Intro
Google has introduced two new web crawlers to the Googlebot family:
-
GoogleOther-Image
-
GoogleOther-Video
These new crawlers are designed to enhance the crawling of binary data, which Google states will support research and development.
Introduction to the New Crawlers
The two new crawlers, GoogleOther-Image and GoogleOther-Video, are optimized versions of GoogleOther for fetching image and video bytes respectively. GoogleOther was initially added in April 2023 to be used internally by Google teams to crawl the public web, thereby freeing up resources for the main Googlebot crawlers.
GoogleOther-Image
GoogleOther-Image is the version of GoogleOther tailored for fetching publicly accessible image URLs. According to the documentation, it will operate under the user agent tokens of GoogleOther-Image
and GoogleOther
. The full user agent string will be GoogleOther-Image/1.0
.
GoogleOther-Video
GoogleOther-Video is the version of GoogleOther designed for fetching publicly accessible video URLs. Similar to GoogleOther-Image, it will use the user agent tokens of GoogleOther-Video
and GoogleOther
. The full user agent string will be GoogleOther-Video/1.0
.
Purpose of the New Crawlers
Google launched these new crawlers to better support the crawling of binary data that may be used for research and development. This initiative aims to improve Google's ability to handle image and video data efficiently.
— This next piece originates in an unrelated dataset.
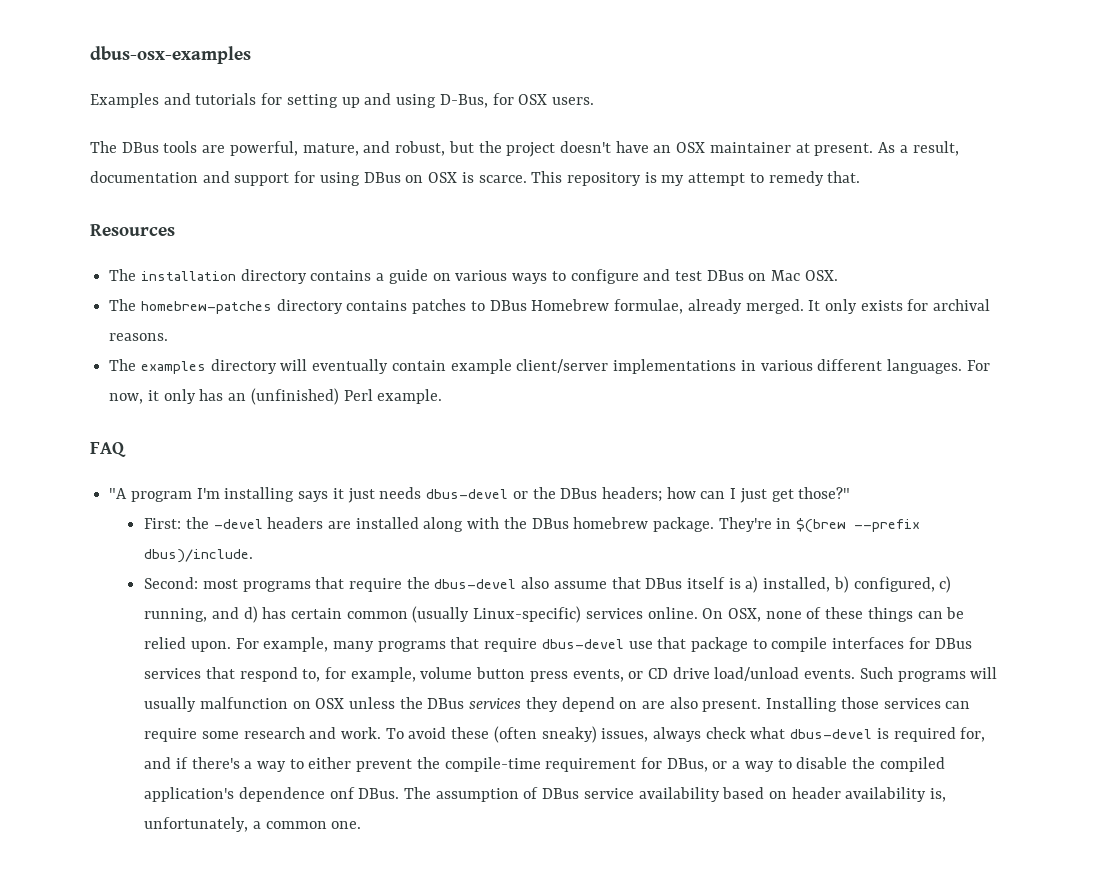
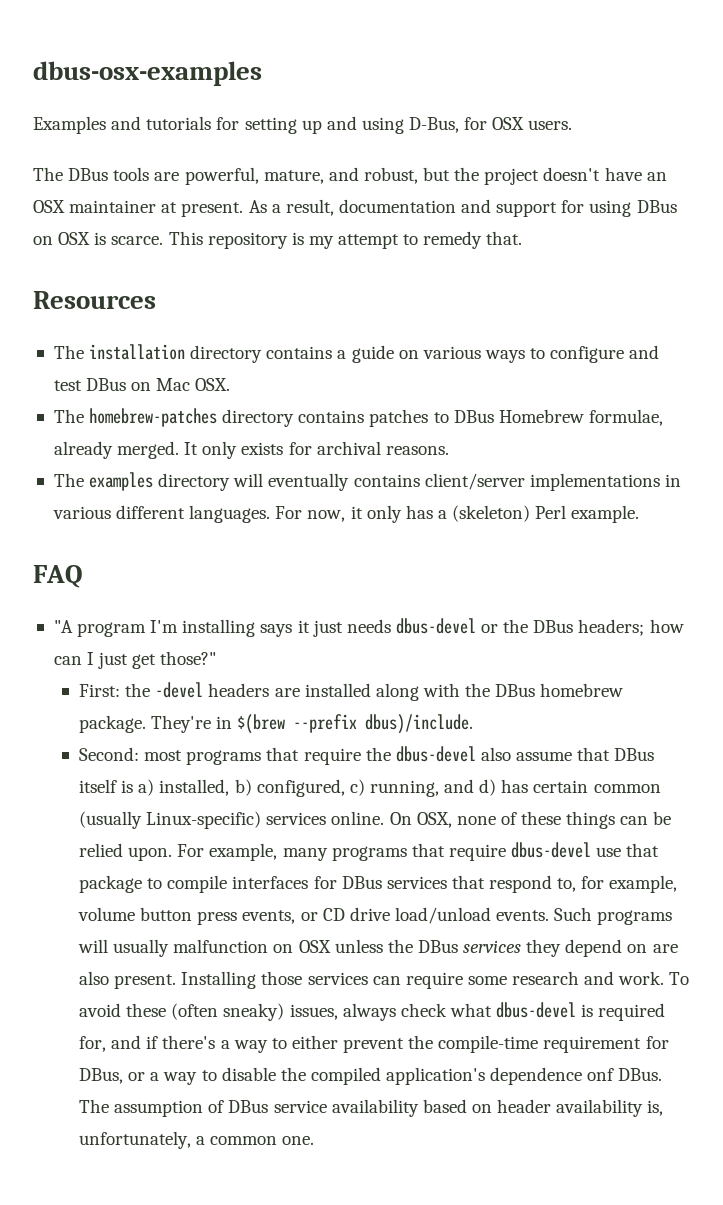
[391,359,512,374] contain example -> [353,474,420,487] contains
[228,388,339,405] an (unfinished) -> [437,505,531,522] a (skeleton)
Overview of Google Crawlers
Google utilizes various types of crawlers, including:
-
Googlebot: The main crawler for Google’s search products, which always respects
robots.txt
rules. -
Special-case crawlers: These crawlers perform specific functions (such as AdsBot) and may or may not respect
robots.txt
rules. -
User-triggered fetchers: Tools and product functions where the end-user triggers a fetch. For instance, Google Site Verifier or some Google Search Console tools will send Google to fetch the page based on a user action.
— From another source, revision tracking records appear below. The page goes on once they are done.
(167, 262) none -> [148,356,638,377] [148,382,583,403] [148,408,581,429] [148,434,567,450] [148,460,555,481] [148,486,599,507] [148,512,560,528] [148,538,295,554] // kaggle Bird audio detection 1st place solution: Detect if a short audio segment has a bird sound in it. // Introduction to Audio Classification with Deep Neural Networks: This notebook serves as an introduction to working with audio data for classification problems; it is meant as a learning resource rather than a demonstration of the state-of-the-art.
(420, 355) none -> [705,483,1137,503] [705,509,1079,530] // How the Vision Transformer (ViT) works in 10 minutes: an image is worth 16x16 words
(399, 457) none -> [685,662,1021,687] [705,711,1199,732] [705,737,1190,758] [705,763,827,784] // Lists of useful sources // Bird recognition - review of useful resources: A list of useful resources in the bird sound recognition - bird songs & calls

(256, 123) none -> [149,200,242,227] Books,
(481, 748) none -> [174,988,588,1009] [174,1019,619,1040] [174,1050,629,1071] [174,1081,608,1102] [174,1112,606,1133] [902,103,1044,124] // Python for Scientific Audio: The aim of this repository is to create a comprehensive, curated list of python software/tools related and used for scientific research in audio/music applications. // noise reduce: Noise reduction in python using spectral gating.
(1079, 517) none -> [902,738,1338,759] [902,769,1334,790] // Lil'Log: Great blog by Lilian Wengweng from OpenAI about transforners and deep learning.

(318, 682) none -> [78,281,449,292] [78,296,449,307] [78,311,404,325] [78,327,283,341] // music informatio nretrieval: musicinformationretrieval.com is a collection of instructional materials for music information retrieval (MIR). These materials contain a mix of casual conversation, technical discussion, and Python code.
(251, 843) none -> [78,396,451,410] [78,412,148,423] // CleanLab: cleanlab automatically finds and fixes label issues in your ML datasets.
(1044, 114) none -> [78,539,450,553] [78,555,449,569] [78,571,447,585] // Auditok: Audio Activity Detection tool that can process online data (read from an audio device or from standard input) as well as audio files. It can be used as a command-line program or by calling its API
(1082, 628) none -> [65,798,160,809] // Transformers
Google IP Address Ranges and DNS Masks
Google has listed IP address ranges and reverse DNS masks for each type of crawler:
-
Googlebot:
googlebot.json
(crawl-–––.googlebot.com or geo-crawl-–––.geo.googlebot.com) -
Special-case crawlers:
special-crawlers.json
(rate-limited-proxy-–––.google.com) -
User-triggered fetchers:
user-triggered-fetchers.json
(–––.gae.googleusercontent.com)
Why This Matters
For those monitoring crawling activities and bot activity on their websites, it's essential to recognize these new GoogleOther crawlers as legitimate Googlebots. When you see activity from these crawlers in your log files, you can be assured that it is genuine and part of Google's efforts to improve their search and data handling capabilities.